I spun him around and leaned back on my right leg. I kicked out with my left, not holding a damn thing back as my foot connected perfectly with the center of his back. Incredibly proud of myself, I waited for him to eat the floor.
Except that wasn’t what happened.
Clay flew across the room and hit the window. Glass cracked and gave way and then out the window he went, into the yard. I heard him hit the ground. Sounded like a minor earthquake.
“Whoops,” I whispered, pressing my hands to my cheeks. I stood there for, like, half a minute and then I sprang forward, hurrying to the front door. “Oh, no, no, no.”
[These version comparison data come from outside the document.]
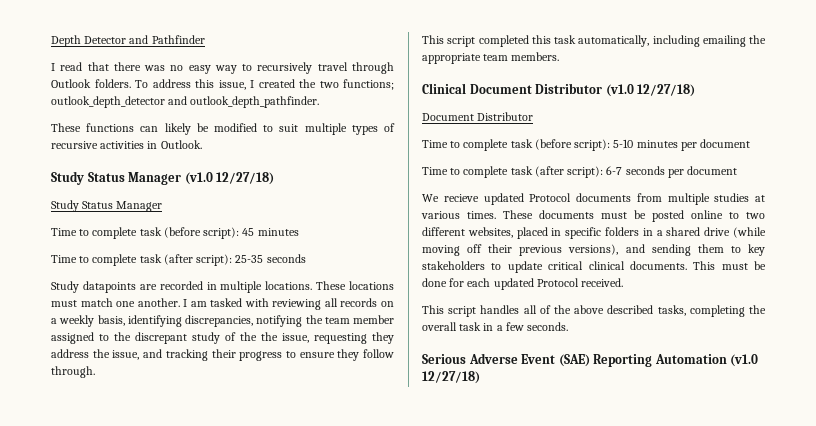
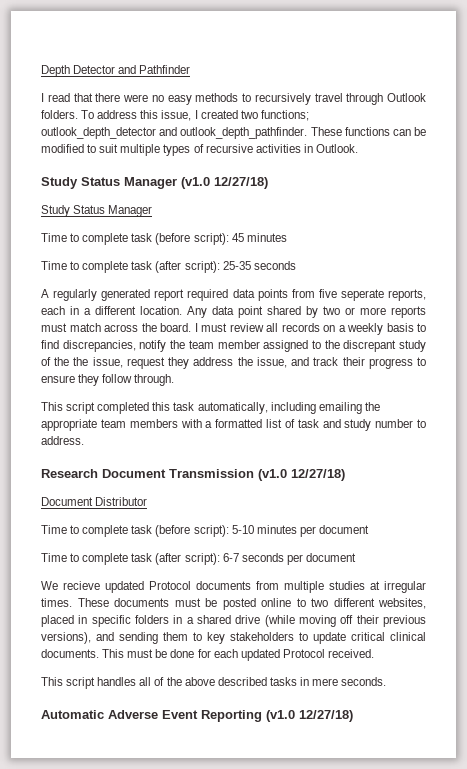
[144,65,166,71] was -> [123,94,148,102] were
[214,65,237,74] way -> [195,93,239,102] methods
[299,79,316,88] the -> (238, 114) none
(320, 102) // -> (308, 133) none
[164,123,191,135] likely -> (411, 132) none
[51,281,394,293] [51,298,322,310] Study datapoints are recorded in multiple locations. These locations must match one another. I am tasked with reviewing -> [41,289,427,301] [41,306,426,318] [41,323,264,332] A regularly generated report required data points from five seperate reports, each in a different location. Any data point shared by two or more reports must match across the board. I must review
[97,315,303,327] basis, identifying discrepancies, notifying -> [386,323,426,332] [41,340,167,352] basis to find discrepancies, notify
[314,333,367,344] requesting -> [126,357,165,369] request
[165,349,208,361] tracking -> [313,357,339,366] track
[511,52,560,61] [422,83,603,94] members. // Clinical Document Distributor -> [129,419,426,431] [41,436,84,445] [41,469,254,478] members with a formatted list of task and study number to address. // Research Document Transmission
[421,211,460,219] various -> [384,581,426,593] irregular
[657,305,766,317] [422,322,524,331] tasks, completing the overall task in a few -> [269,677,339,686] tasks in mere
[422,354,466,364] Serious -> [41,710,104,719] Automatic
[558,354,727,367] (SAE) Reporting Automation -> [201,710,262,722] Reporting

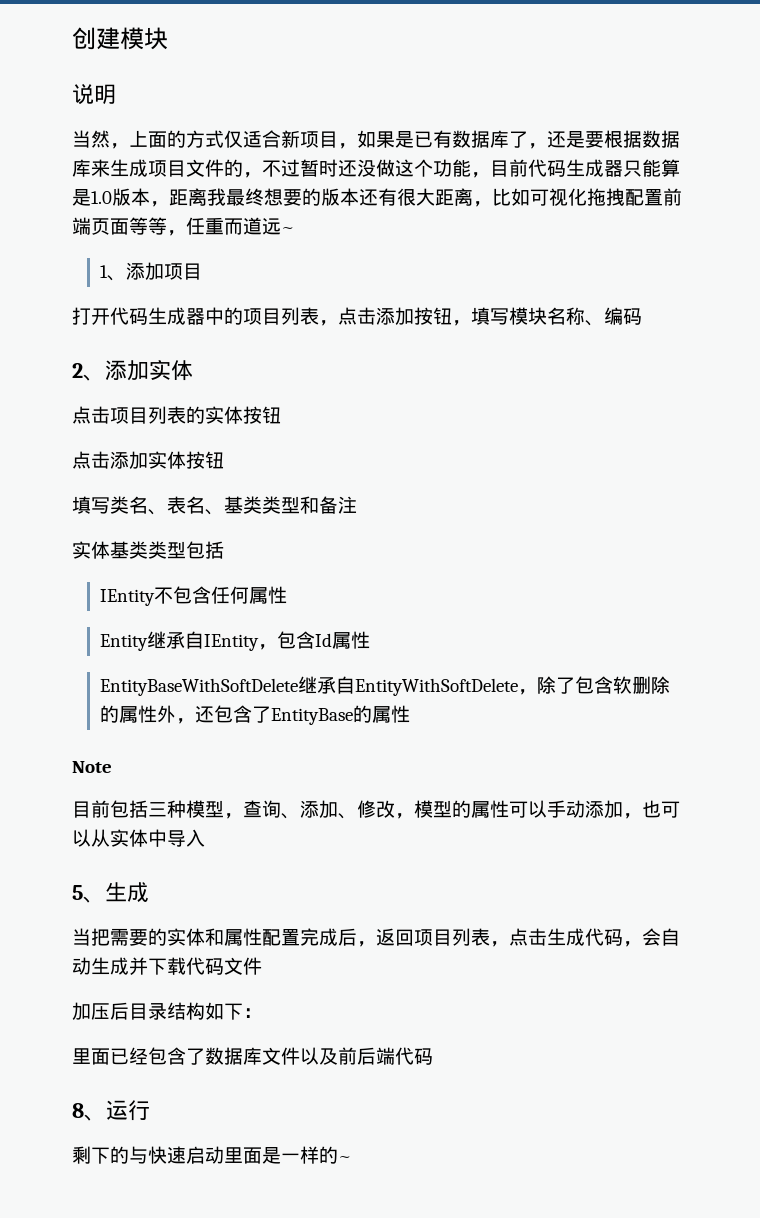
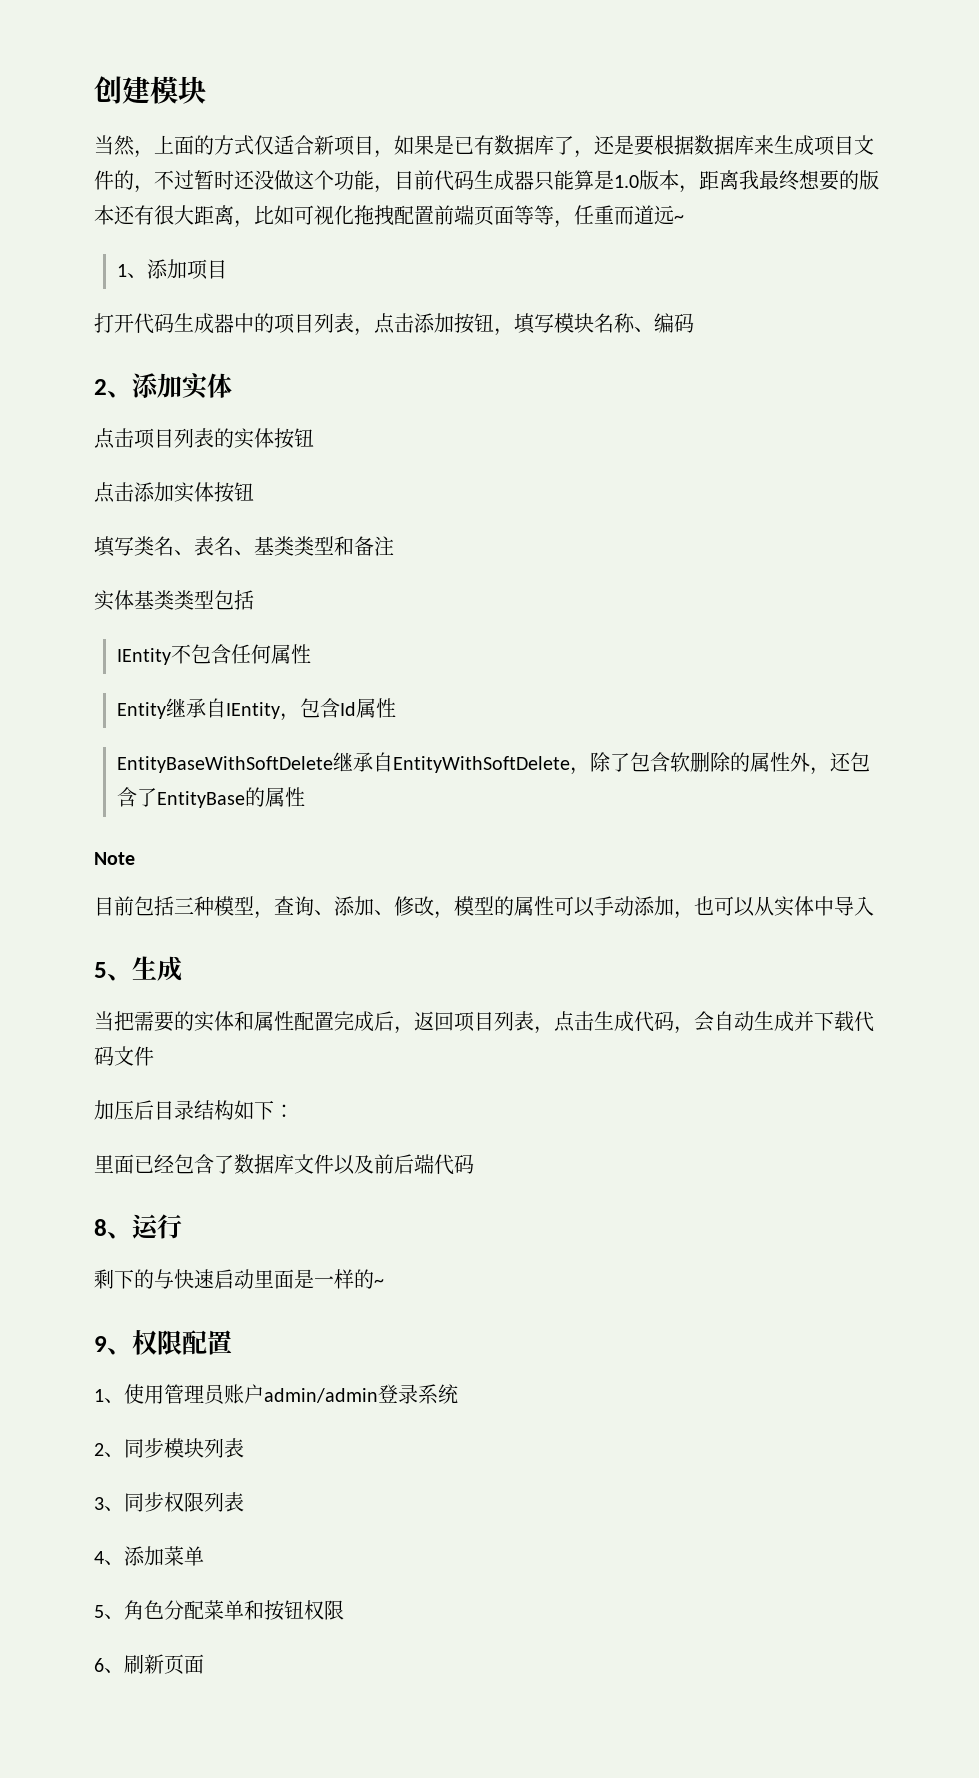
[72,84,116,105] // 说明 -> (206, 90) none
(352, 1159) none -> [94,1329,232,1355] [94,1384,458,1405] [94,1438,244,1458] [94,1492,244,1512] [94,1546,204,1566] [94,1600,344,1621] [94,1654,204,1674] // 9、权限配置 // 1、使用管理员账户admin/admin登录系统 // 2、同步模块列表 // 3、同步权限列表 // 4、添加菜单 // 5、角色分配菜单和按钮权限 // 6、刷新页面

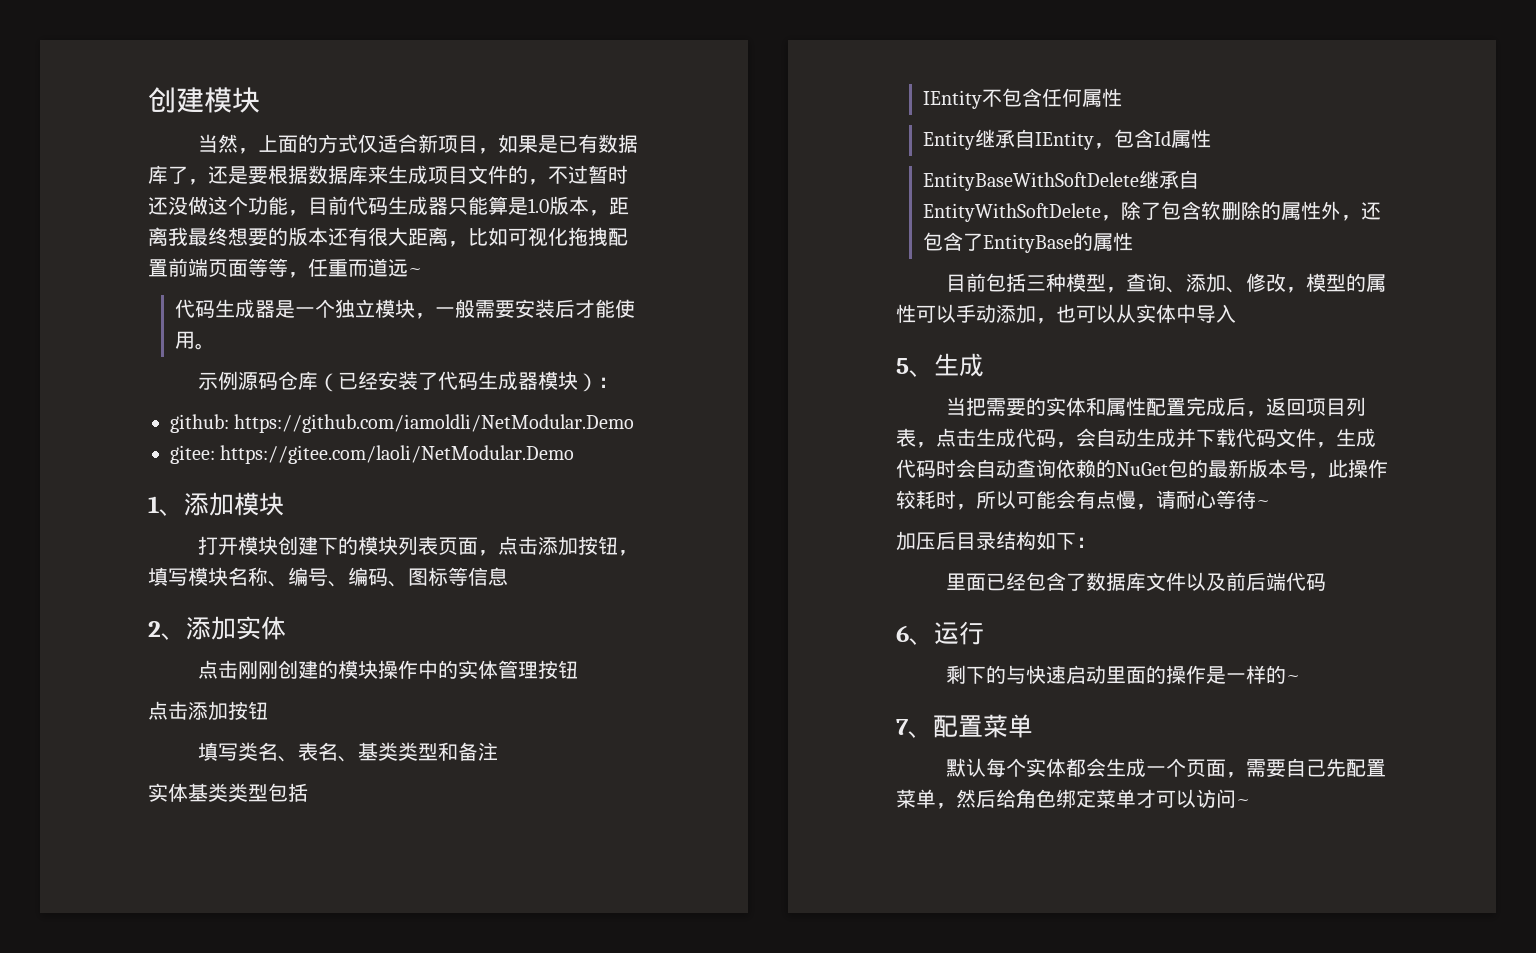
[116,259,227,280] [94,313,354,334] 1、添加项目 // 打开代码生成器中的项目列表 -> [175,299,636,319] [175,331,216,350] [198,371,619,392] [170,414,635,433] [170,445,575,464] [148,492,284,516] [198,536,479,555] 代码生成器是一个独立模块，一般需要安装后才能使用。 // 示例源码仓库（已经安装了代码生成器模块）： // github: https://github.com/iamoldli/NetModular.Demo // gitee: https://gitee.com/laoli/NetModular.Demo // 1、添加模块 // 打开模块创建下的模块列表页面
[674,313,694,333] 码 -> [308,567,508,587] 号、编码、图标等信息
[134,428,274,449] 项目列表的实体 -> [238,660,539,679] 刚刚创建的模块操作中的实体管理
[174,482,214,503] 实体 -> (228, 711) none
[94,852,135,865] // Note -> (1134, 241) none
(154, 1056) none -> [1316,428,1376,448] [896,459,1388,479] [896,490,1270,510] ，生成代码时会自动查询依赖的NuGet包的最新版本号，此操作较耗时，所以可能会有点慢，请耐心等待~
[94,1219,107,1236] 8 -> [896,625,909,642] 6
(294, 1279) none -> [1146,665,1207,684] 的操作
[94,1329,232,1355] [94,1384,458,1405] [94,1438,244,1458] [94,1492,244,1512] [94,1546,204,1566] [94,1600,344,1621] [94,1654,204,1674] 9、权限配置 // 1、使用管理员账户admin/admin登录系统 // 2、同步模块列表 // 3、同步权限列表 // 4、添加菜单 // 5、角色分配菜单和按钮权限 // 6、刷新页面 -> [896,714,1033,738] [946,758,1387,778] [896,789,1250,809] 7、配置菜单 // 默认每个实体都会生成一个页面，需要自己先配置菜单，然后给角色绑定菜单才可以访问~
Luckily the porch light was on and it was bright enough to see where Clay was.
He’d landed in a rosebush.
“Oh, dear.” I went down the steps as Clay rolled out of the bush, onto his side, groaning. He seemed alive. That was a good sign.
“What in the holy Hell?”
I jumped at the sound and looked up, recognizing the voice first. Misha. He came out of the shadows, stopping under the glow from the porch light. Too far away from me to see him clearly, but I didn’t need to see his expression to know he had that look on his face, a mixture of disappointment and disbelief.
Misha turned from where Clay lay on the ground, to me, to the window and then back to me. “Do I even want to know?”
There wasn’t a single part of me that was surprised to see Misha. I’d known it was only a matter of time before he figured out I’d snuck away from the Pit and ended up here.
We were raised together, receiving the same training as soon as we both could walk upright, and he’d been there for my first scraped knee when I’d tried and failed to keep up with him—which he’d laughed at me for—and he’d been there the first time my life came crashing down around me.
Misha had grown from an adorable, freckle-faced, redheaded dork to quite the cutie. I’d had a crush on him for about two hours when I was sixteen, which was when I’d kissed him.